Whether or not the ATSB identifies safety issues in the course of an investigation, relevant organisations may proactively initiate safety action in order to reduce their safety risk. The ATSB has been advised of the following safety action in response to this occurrence.
As a result of this occurrence, Tigerair has advised the ATSB that they are taking the following safety actions:
Tigerair has distributed a Flight Training Notice to alert training and checking crew on both the A320 and B737 fleets to the event. Tigerair Safety will be publishing the event in their next Safety Spotlight newsletter.
This incident highlights the importance of confirming that an aircraft is lined up for take-off at the correct intersection, or position on the runway, as well as the correct runway. Confirmation of runway heading is done by checking the aircraft’s magnetic heading with the runway direction once the aircraft is lined up on the runway. The intersection should be checked before the aircraft enters the runway.
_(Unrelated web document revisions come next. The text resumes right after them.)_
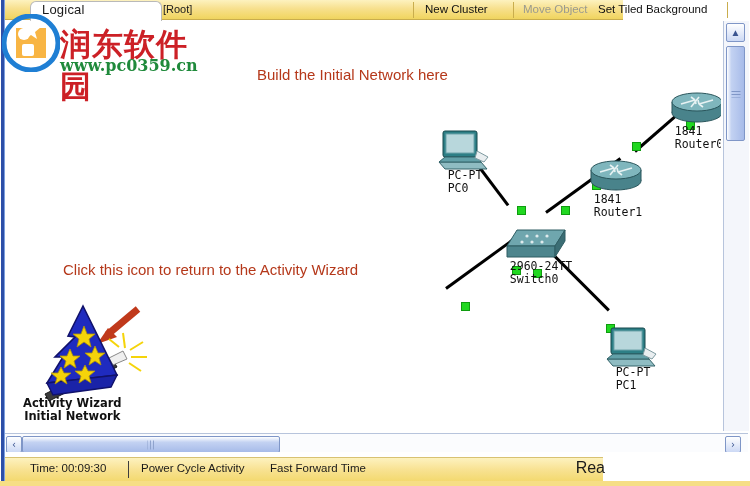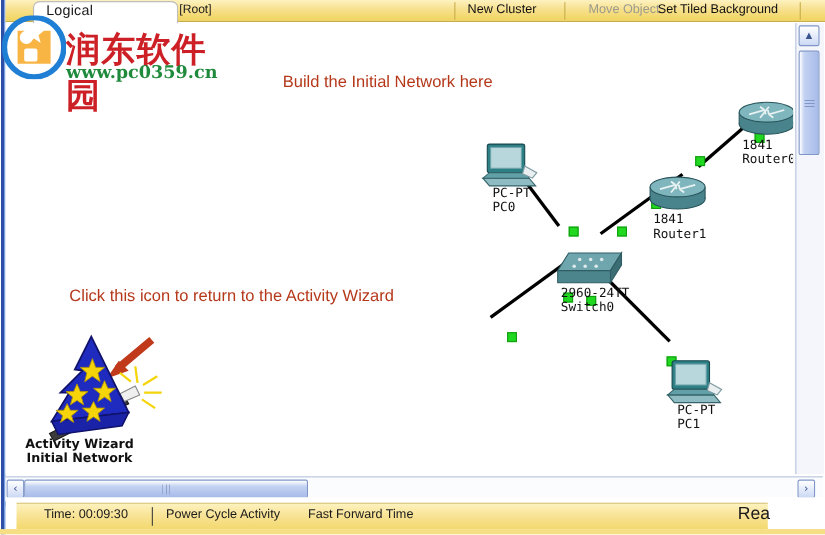"Logical" .topbar { width: 745px -> 618px }
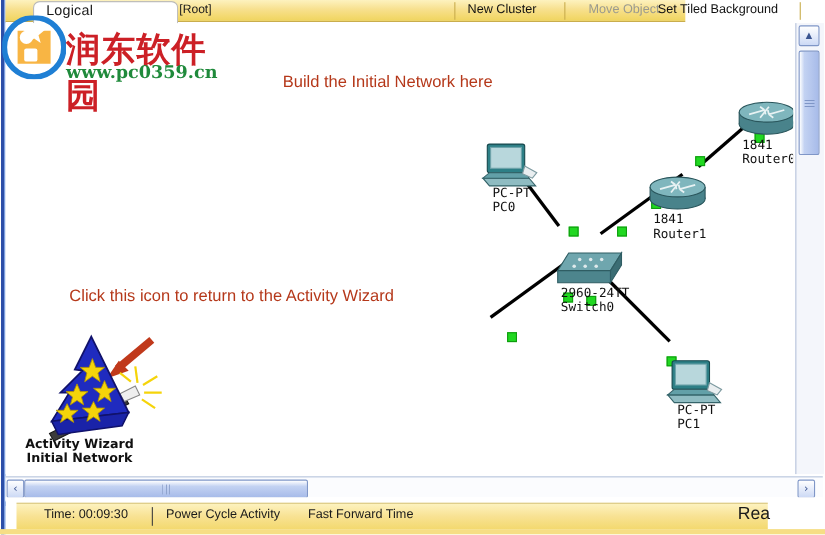"Move Object" .tbbtn.disabled { margin-left: 12px -> none }
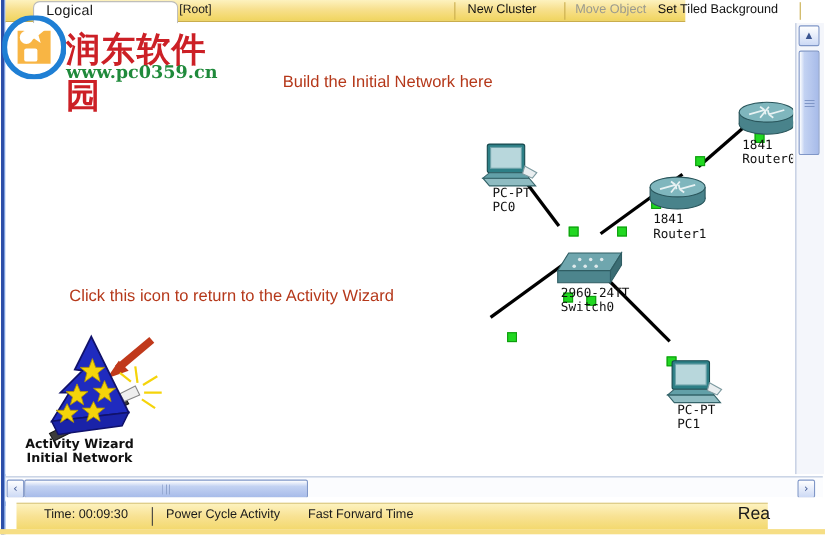"Time: 00:09:30" .statusbar { left: 15px -> 5px; width: 683px -> 598px }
Although this incident involved the use of an incorrect intersection rather than a wrong runway, a study conducted by the US Federal Aviation Administration in 2007, Wrong Runway Departures, outlines some relevant and important points. A class 2 electronic flight bag, which shows the aircraft’s location on a moving map display, is a technological enhancement described in the study as a safety enhancement to mitigate the risk of aircraft taking off from a wrong runway. The study identified a number of factors that contributed to aircraft taking off from an incorrect runway including:
- a similar layout, with one taxiway leading to an area with multiple runway thresholds located in close proximity to one another
- a short distance between the airport terminal and the runway
- a complex airport design
- the use of a runway as a taxiway
- a single runway that uses intersection departures.
- Pilot Flying and Pilot Monitoring: procedurally assigned roles with specifically assigned duties at specific stages of a flight. The PF does most of the flying, except in defined circumstances; such as planning for descent, approach and landing. The PM carries out support duties and monitors the PF’s actions and the aircraft’s flight path.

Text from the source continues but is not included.